■ YOUR ASSIGNMENT ■
From the entries below, copy out every line with "properly" in it.

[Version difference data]

·····

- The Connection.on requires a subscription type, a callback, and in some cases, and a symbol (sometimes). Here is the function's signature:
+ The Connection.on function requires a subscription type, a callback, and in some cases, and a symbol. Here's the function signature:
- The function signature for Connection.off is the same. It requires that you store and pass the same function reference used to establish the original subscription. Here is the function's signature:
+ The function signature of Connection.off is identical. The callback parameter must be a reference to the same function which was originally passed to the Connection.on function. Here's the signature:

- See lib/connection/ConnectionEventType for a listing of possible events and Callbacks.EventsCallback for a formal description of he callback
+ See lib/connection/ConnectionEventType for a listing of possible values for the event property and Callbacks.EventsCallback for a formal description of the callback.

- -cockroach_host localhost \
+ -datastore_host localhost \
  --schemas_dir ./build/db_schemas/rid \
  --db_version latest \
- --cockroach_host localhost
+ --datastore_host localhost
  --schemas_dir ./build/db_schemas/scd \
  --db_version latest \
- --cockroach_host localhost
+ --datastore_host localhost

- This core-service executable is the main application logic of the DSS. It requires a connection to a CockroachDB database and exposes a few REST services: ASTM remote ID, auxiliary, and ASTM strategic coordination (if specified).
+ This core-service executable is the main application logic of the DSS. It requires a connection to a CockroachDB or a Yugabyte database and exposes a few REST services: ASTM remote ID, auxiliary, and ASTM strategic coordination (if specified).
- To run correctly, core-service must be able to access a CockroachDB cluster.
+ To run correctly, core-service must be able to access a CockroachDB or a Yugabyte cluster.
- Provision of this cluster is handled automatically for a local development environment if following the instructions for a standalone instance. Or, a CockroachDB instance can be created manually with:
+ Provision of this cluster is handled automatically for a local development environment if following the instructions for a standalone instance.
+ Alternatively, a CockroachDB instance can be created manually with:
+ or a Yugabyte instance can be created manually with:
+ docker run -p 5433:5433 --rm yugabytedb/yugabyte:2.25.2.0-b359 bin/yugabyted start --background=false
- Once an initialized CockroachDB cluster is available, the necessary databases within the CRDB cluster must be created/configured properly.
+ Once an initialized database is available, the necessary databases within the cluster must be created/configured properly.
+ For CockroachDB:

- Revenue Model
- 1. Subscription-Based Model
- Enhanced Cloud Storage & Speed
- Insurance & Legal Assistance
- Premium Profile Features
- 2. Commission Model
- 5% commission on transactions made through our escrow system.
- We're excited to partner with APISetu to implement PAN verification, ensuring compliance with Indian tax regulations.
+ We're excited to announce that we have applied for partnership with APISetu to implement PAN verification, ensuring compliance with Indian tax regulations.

·····

■ ANSWER SPACE ■
- Once an initialized CockroachDB cluster is available, the necessary databases within the CRDB cluster must be created/configured properly.
+ Once an initialized database is available, the necessary databases within the cluster must be created/configured properly.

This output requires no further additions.